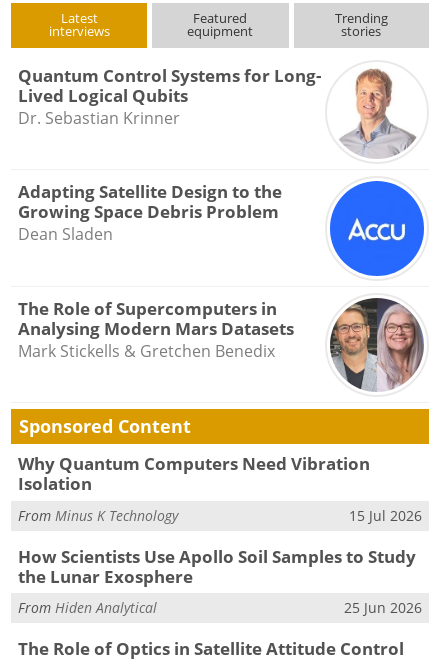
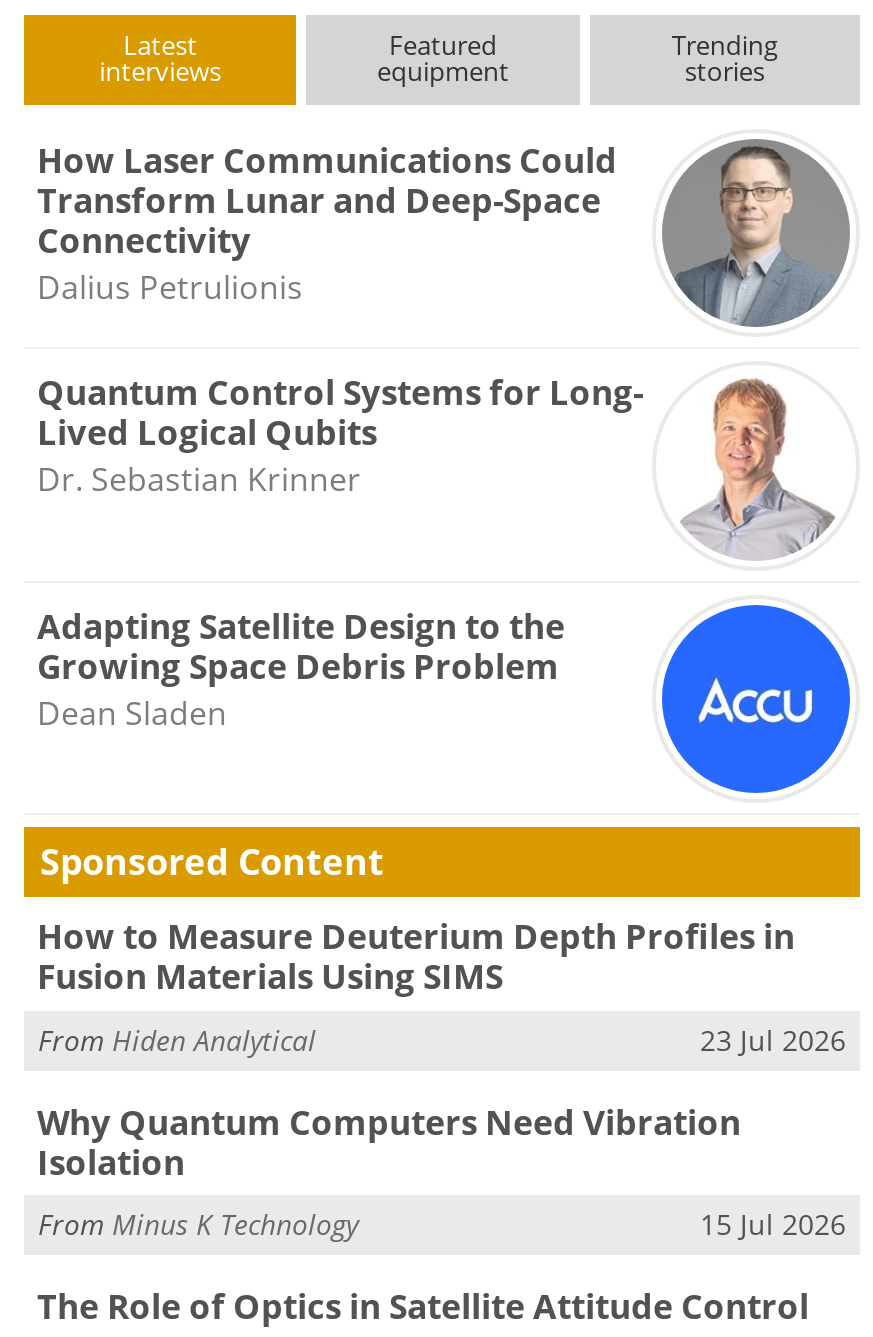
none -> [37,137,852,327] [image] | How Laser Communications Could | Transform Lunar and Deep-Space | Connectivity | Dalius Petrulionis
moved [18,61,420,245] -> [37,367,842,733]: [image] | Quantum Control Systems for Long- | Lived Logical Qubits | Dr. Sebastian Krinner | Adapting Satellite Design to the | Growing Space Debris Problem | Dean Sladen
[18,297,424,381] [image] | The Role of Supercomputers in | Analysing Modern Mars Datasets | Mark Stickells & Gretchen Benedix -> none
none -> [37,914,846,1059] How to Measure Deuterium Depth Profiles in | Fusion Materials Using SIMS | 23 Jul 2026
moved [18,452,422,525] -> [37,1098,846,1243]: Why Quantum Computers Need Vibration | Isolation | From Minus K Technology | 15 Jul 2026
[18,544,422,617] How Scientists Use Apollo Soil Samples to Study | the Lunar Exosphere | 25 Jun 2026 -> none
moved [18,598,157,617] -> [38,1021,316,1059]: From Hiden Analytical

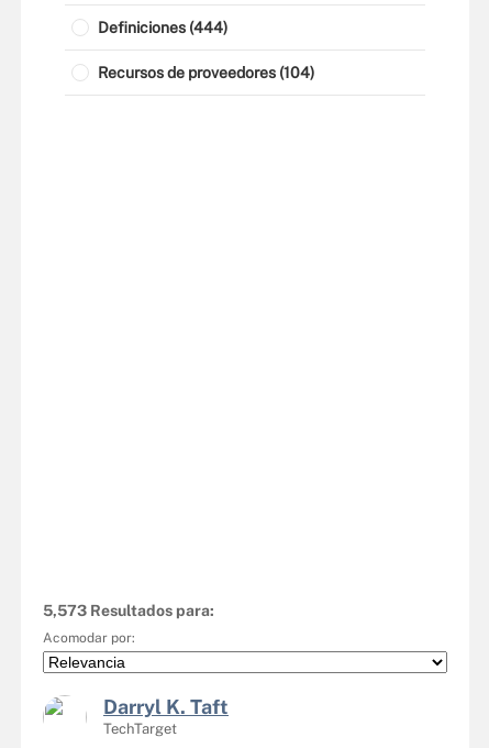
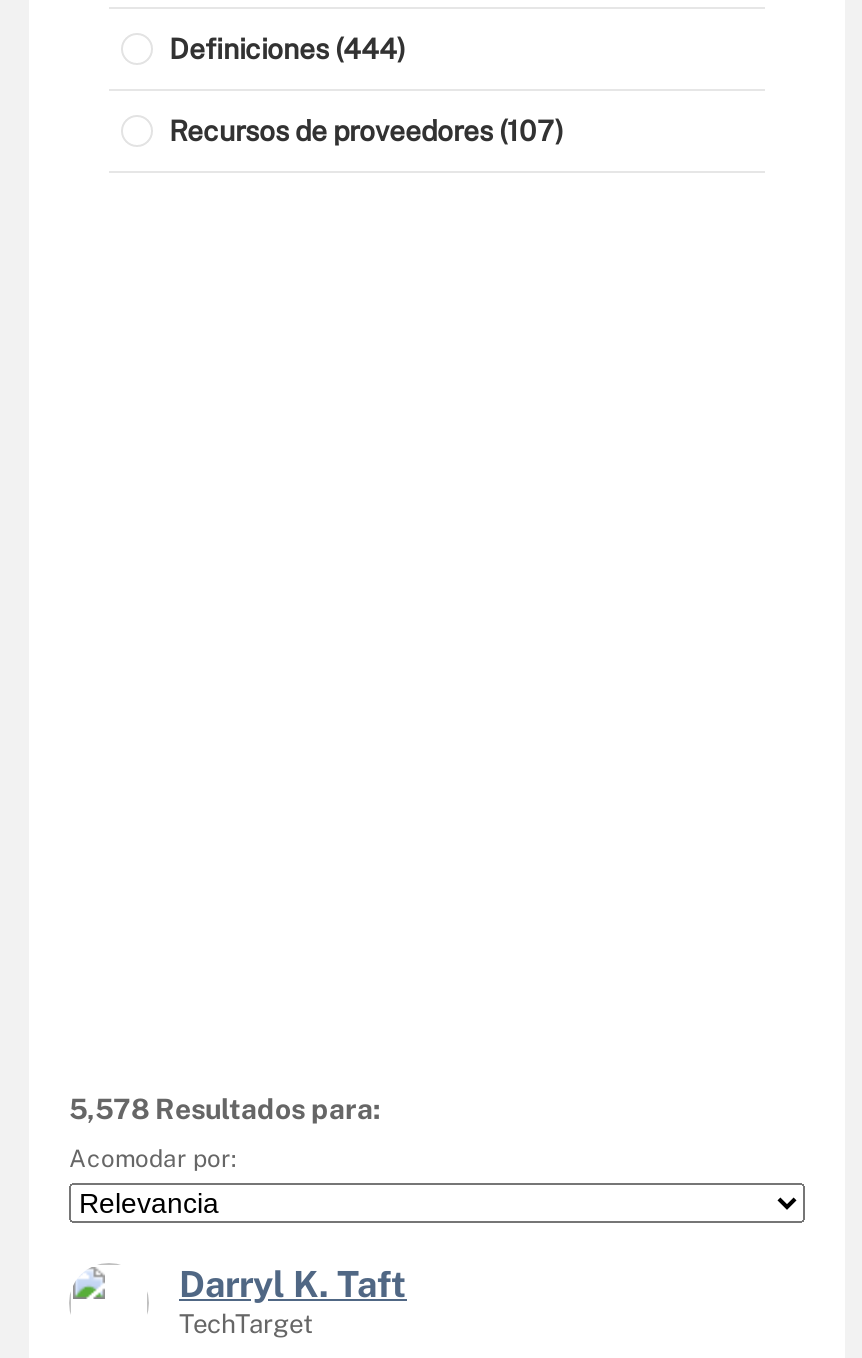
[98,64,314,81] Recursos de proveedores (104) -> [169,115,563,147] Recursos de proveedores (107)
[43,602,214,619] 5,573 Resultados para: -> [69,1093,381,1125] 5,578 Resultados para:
**********
__ACTION ITEM__
Each line in the records that carries "Space" must be copied out.

__RESULT BELOW__
none -> [37,137,852,327] [image] | How Laser Communications Could | Transform Lunar and Deep-Space | Connectivity | Dalius Petrulionis
moved [18,61,420,245] -> [37,367,842,733]: [image] | Quantum Control Systems for Long- | Lived Logical Qubits | Dr. Sebastian Krinner | Adapting Satellite Design to the | Growing Space Debris Problem | Dean Sladen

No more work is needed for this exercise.